*** Recorded data Section Begins ***

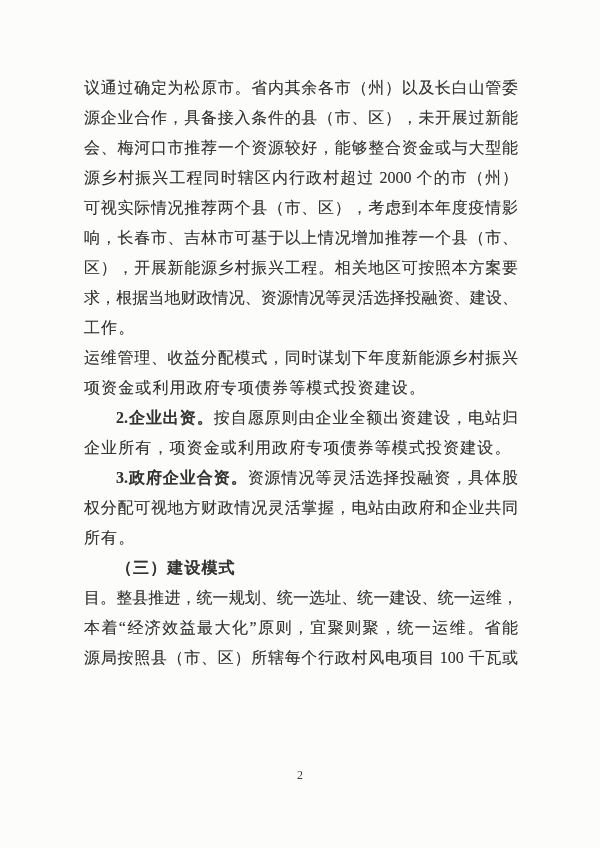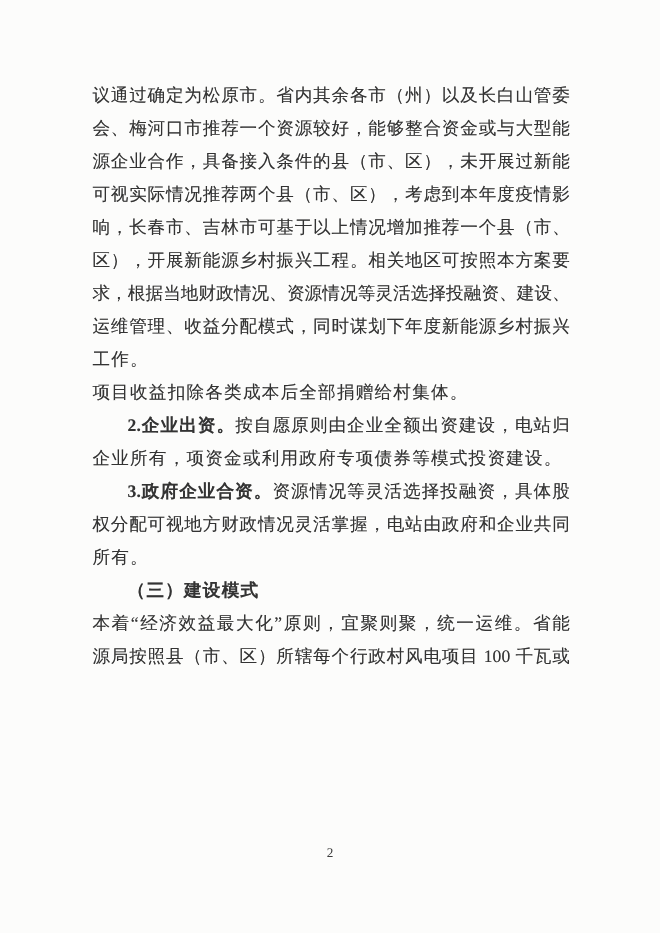--- a/index.html
+++ b/index.html
@@ -59,32 +59,34 @@
     color: #3c3c3c;
     font-family: "Liberation Serif", "DejaVu Serif", serif;
   }
 </style>
 </head>
 <body>
 
 <div class="page">
   <div class="text-block">
       <div class="line justify"><span class="seg">议通过确定为松原市。省内其余各市（州）以及长白山管委</span></div>
+      <div class="line justify"><span class="seg">源企业合作，具备接入条件的县（市、区），未开展过新能</span></div>
       <div class="line justify"><span class="seg">会、梅河口市推荐一个资源较好，能够整合资金或与大型能</span></div>
-      <div class="line justify"><span class="seg">源企业合作，具备接入条件的县（市、区），未开展过新能</span></div>
+      <div class="line justify"><span class="seg">源乡村振兴工程同时辖区内行政村超过 2000 个的市（州）</span></div>
       <div class="line justify"><span class="seg">可视实际情况推荐两个县（市、区），考虑到本年度疫情影</span></div>
       <div class="line justify"><span class="seg">响，长春市、吉林市可基于以上情况增加推荐一个县（市、</span></div>
       <div class="line justify"><span class="seg">区），开展新能源乡村振兴工程。相关地区可按照本方案要</span></div>
       <div class="line justify"><span class="seg">求，根据当地财政情况、资源情况等灵活选择投融资、建设、</span></div>
+      <div class="line no-justify"><span class="seg">工作。</span></div>
       <div class="line justify"><span class="seg">运维管理、收益分配模式，同时谋划下年度新能源乡村振兴</span></div>
-      <div class="line no-justify"><span class="seg">工作。</span></div>
-      <div class="line no-justify"><span class="seg">项目收益扣除各类成本后全部捐赠给村集体。</span></div>
+      <div class="line no-justify"><span class="seg">项资金或利用政府专项债券等模式投资建设。</span></div>
       <div class="line justify indent"><span class="seg bold">2.企业出资。</span><span class="seg">按自愿原则由企业全额出资建设，电站归</span></div>
       <div class="line no-justify"><span class="seg">企业所有，项资金或利用政府专项债券等模式投资建设。</span></div>
       <div class="line justify indent"><span class="seg bold">3.政府企业合资。</span><span class="seg">资源情况等灵活选择投融资，具体股</span></div>
       <div class="line justify"><span class="seg">权分配可视地方财政情况灵活掌握，电站由政府和企业共同</span></div>
       <div class="line no-justify"><span class="seg">所有。</span></div>
       <div class="line no-justify indent"><span class="seg bold">（三）建设模式</span></div>
+      <div class="line justify"><span class="seg">目。整县推进，统一规划、统一选址、统一建设、统一运维，</span></div>
       <div class="line justify"><span class="seg">本着“经济效益最大化”原则，宜聚则聚，统一运维。省能</span></div>
       <div class="line justify"><span class="seg">源局按照县（市、区）所辖每个行政村风电项目 100 千瓦或</span></div>
     </div>
   <div class="page-number">2</div>
 </div>
 
 </body></html>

*** Recorded data Section Ends ***

● **What is required**
Scan the material above for the string "资源情况等灵活选择投融资" and report each line where you find it.

● **Reply to the task**
       <div class="line justify"><span class="seg">求，根据当地财政情况、资源情况等灵活选择投融资、建设、</span></div>
       <div class="line justify indent"><span class="seg bold">3.政府企业合资。</span><span class="seg">资源情况等灵活选择投融资，具体股</span></div>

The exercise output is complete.